Though rating scales are usually preferred for sensory measurement, rank ordering is often cheaper, faster and easier, particularly when the number of objects ranked is between 5 and 10, and the raters are not highly trained. Ranking also has the advantage of removing the effect of judge severity, while permitting judge ranking patterns to be compared for quality control.
Ranking has its disadvantages. It is difficult to combine data from different rankings, and the information contained in the data is limited. It is also awkward to reanalyze rankings in order to investigate a different hypothesis.
Since few human judges can compare 5 objects simultaneously, the analysis of rank order data has been burdened with the need to model a selection mechanism (e.g., as a series of paired comparisons) into the observation model. In practice, when results depend on the intricacies of an often unconscious ranking procedure, ranking can become too fragile a basis for substantive conclusions.
To check the robustness of ranked results, we compared the location statistic used by Kruskal-Wallis (K-W) and a many-facet Rasch procedure. K-W uses the sum of the ranks given to an object as the basic statistic, and tests for global differences with sigma**2. The many-facet Rasch procedure models the ranks as qualitatively-ordered categories which have one observation per category per ranking. A simple Rasch model for complete rankings without ties is
loge(Pnj/Pn(j-1)) = Bn - Fj j=1,m-1
where Bn is the measure of object n, and Fj is the step measure up from a rank of j+1 to j. A sufficient statistic for Bn is the K-W sum of ranks.
An experiment was conducted in which 5 test materials, A-E, and a standard reference material, REF, were ranked 16 times.
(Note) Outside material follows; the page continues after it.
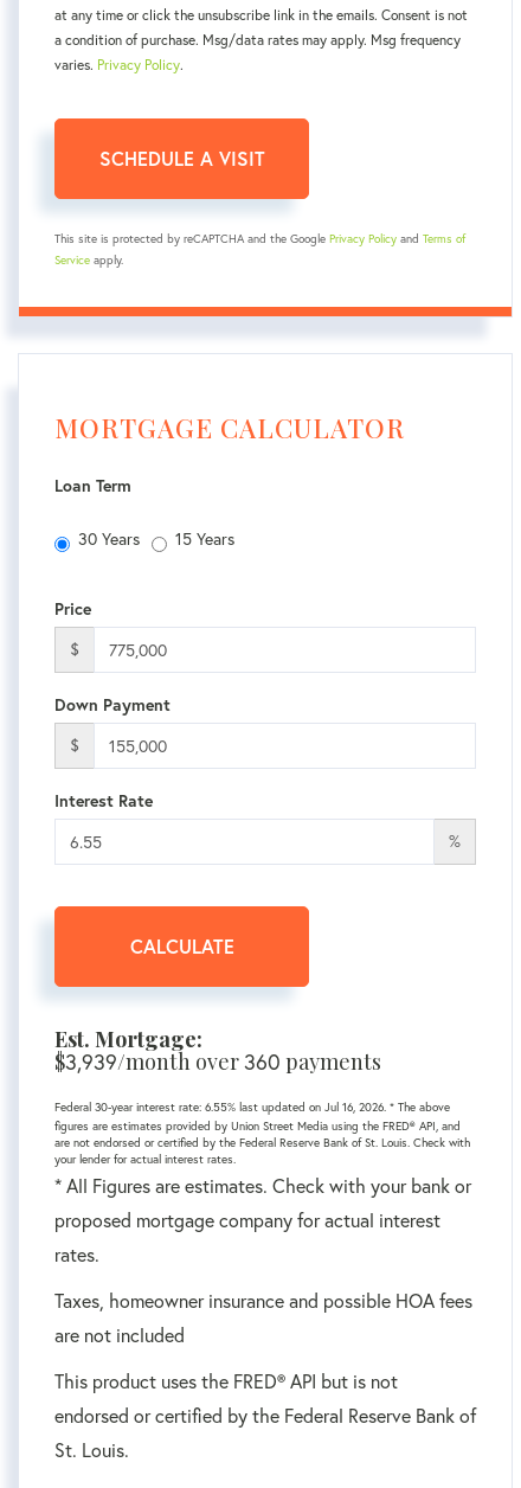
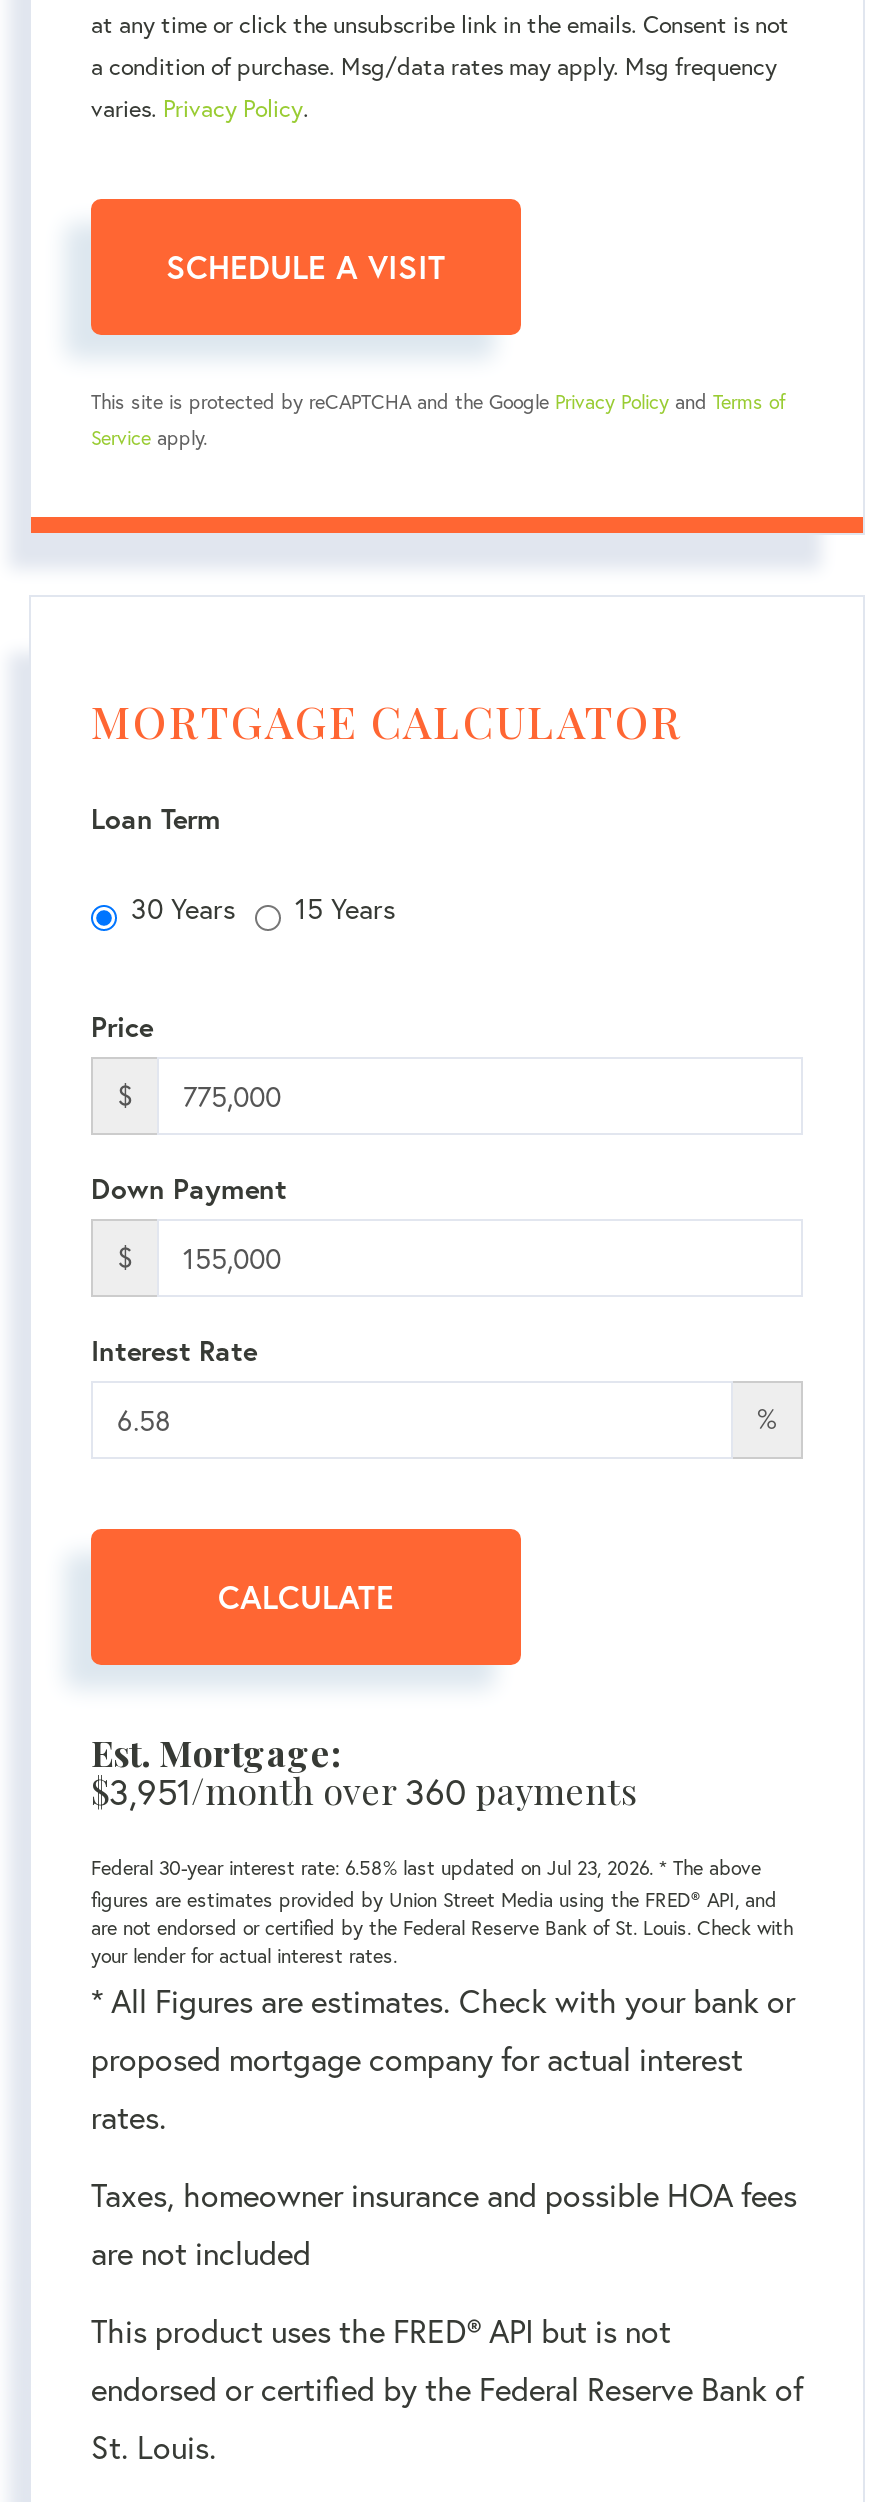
[54,1048,381,1076] $3,939/month over 360 payments -> [91,1767,637,1815] $3,951/month over 360 payments
[54,1100,450,1115] Federal 30-year interest rate: 6.55% last updated on Jul 16, 2026. * The above -> [91,1855,761,1881] Federal 30-year interest rate: 6.58% last updated on Jul 23, 2026. * The above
The K-W and many-facet results are compared in the plot.
Both methods show the Reference material to be located higher than the test materials. The Rasch method provides standard errors from which we can infer that the Reference material is significantly better than the best test material. The relationship between the Rasch measures and the summed ranks is close to linear with the curvature of the logistic ogive only in evidence for the highly ranked REF material. Nevertheless, this curvature raises the measure of the REF material noticeably - an important consideration when these measures are used in a cost vs. quality analysis.
Rasch, unlike K-W, also provides quality-control fit statistics for the rankings, and consistency statistics for the objects being ordered. Test material A was the most consistently ordered, showing that its placement as the best test material is generally agreed. Test material D was the least consistently ordered. Further investigation may discover something about material D that appeals to certain judges.
Rasch analysis also identifies quirks in the data. The most unexpected observation is a ranking of 4th for the Reference material by one judge. What motivated this idiosyncratic ranking? Does it indicate an opportunity for further improvement?
The similarity of the meaning of the location estimates for K-W and Rasch is reassuring to the practitioner. But Rasch provides additional valuable insight easily overlooked by the harried analyst.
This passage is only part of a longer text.